*** The input Section Begins ***
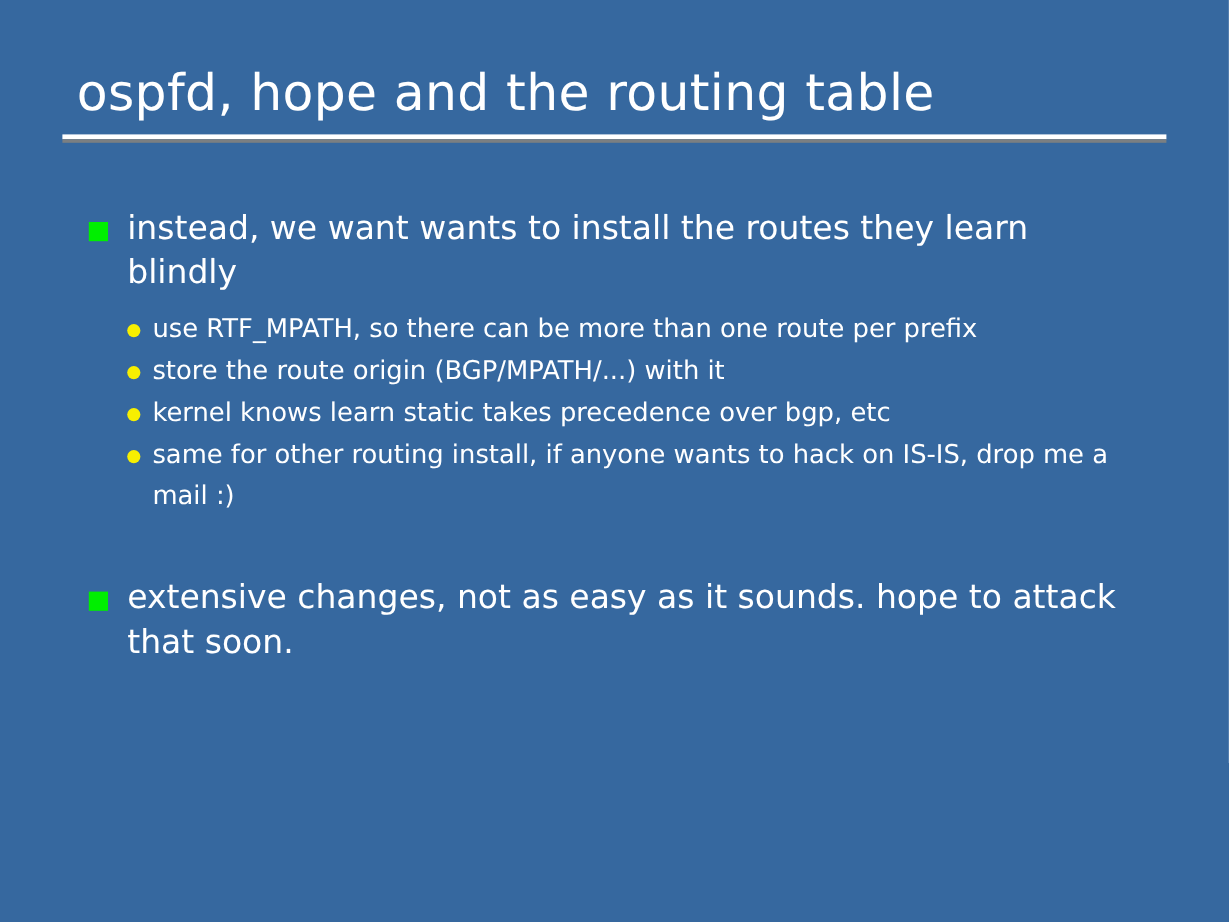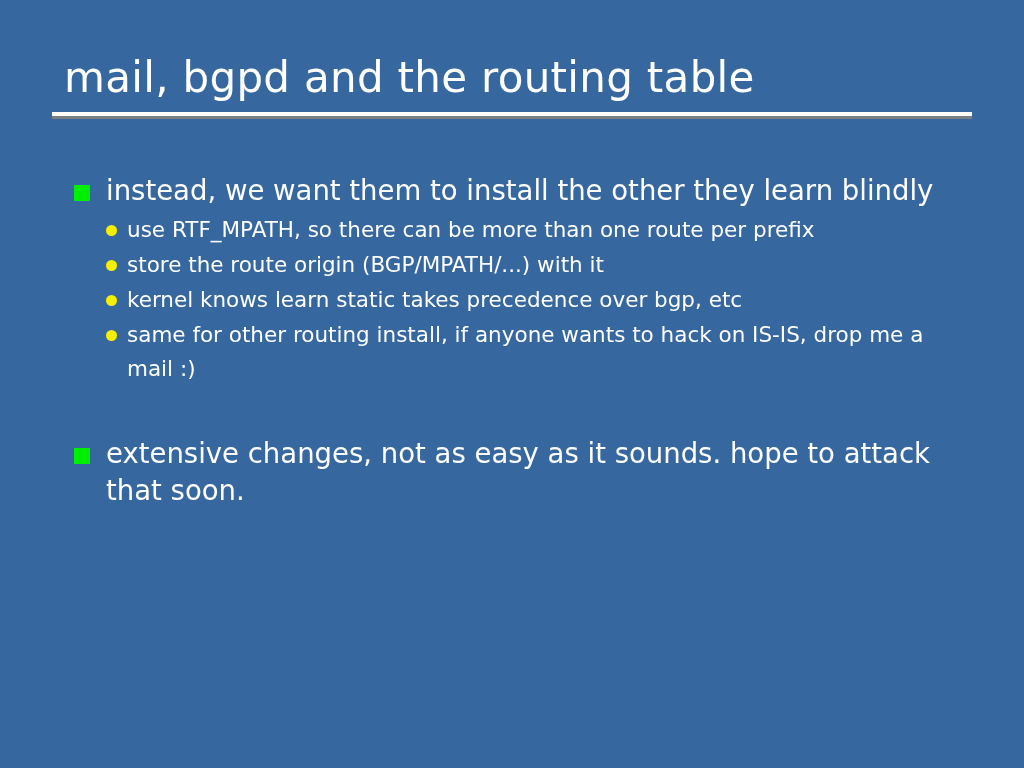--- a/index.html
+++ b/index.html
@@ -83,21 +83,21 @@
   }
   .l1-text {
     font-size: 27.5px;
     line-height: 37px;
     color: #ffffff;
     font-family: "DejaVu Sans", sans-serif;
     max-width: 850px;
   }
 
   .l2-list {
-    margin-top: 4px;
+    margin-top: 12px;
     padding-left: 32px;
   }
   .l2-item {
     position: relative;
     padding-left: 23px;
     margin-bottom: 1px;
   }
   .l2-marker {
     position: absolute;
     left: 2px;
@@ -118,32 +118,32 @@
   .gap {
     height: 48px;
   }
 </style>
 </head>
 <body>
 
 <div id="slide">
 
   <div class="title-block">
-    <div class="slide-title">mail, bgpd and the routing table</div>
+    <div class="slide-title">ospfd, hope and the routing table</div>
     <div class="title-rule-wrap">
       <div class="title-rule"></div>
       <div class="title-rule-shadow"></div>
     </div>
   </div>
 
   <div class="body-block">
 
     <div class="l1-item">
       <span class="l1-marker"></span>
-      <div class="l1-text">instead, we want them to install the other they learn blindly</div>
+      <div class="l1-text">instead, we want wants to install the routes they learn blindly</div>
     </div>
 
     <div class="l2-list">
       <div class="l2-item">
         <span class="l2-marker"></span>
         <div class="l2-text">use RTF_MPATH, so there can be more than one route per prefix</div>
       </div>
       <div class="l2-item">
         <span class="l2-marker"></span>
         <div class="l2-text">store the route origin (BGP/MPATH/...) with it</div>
*** The input Section Ends ***
*** The input Section Begins ***
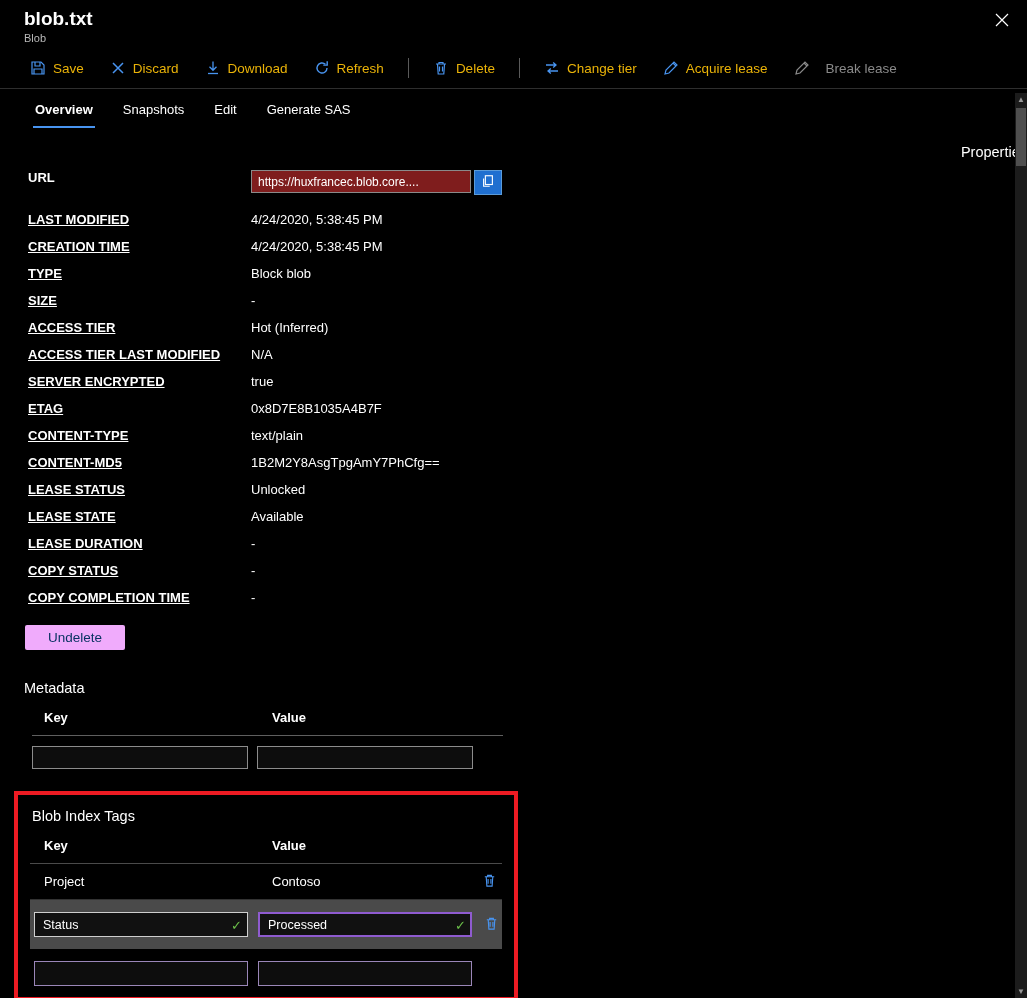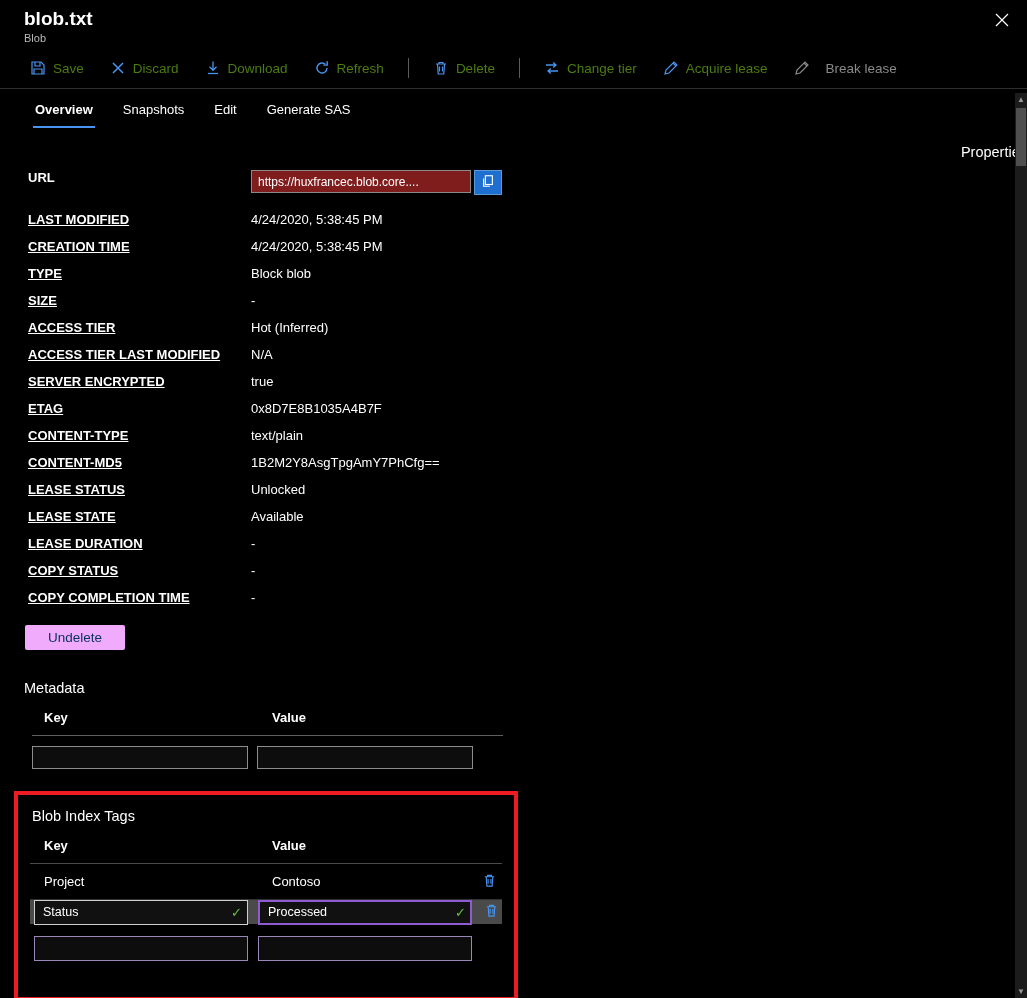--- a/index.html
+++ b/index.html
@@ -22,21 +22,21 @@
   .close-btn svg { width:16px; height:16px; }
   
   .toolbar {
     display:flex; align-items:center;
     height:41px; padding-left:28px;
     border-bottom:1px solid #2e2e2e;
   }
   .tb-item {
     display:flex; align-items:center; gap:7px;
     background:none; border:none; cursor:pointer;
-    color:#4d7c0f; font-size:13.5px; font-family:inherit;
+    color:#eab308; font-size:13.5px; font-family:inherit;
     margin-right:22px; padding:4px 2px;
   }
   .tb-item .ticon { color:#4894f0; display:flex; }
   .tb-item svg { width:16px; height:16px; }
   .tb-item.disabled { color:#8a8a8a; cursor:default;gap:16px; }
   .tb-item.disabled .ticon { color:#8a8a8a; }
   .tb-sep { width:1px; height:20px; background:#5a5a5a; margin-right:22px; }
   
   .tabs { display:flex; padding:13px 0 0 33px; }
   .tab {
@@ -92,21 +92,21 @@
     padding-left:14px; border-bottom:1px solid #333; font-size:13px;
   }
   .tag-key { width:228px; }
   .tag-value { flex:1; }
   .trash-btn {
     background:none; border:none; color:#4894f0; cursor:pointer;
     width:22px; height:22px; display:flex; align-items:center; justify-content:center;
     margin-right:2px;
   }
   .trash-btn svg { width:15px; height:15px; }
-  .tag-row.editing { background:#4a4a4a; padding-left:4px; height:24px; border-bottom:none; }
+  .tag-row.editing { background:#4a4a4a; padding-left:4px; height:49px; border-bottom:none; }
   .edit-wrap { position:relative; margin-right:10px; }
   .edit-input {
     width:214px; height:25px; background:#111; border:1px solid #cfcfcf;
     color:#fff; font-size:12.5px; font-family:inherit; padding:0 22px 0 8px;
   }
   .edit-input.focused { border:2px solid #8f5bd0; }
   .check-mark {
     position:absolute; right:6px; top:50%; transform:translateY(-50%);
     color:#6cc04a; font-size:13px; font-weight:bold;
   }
*** The input Section Ends ***
Look through the entries and find each line that has the string "rule". Copy those lines.

     <div class="title-rule-wrap">
       <div class="title-rule"></div>
       <div class="title-rule-shadow"></div>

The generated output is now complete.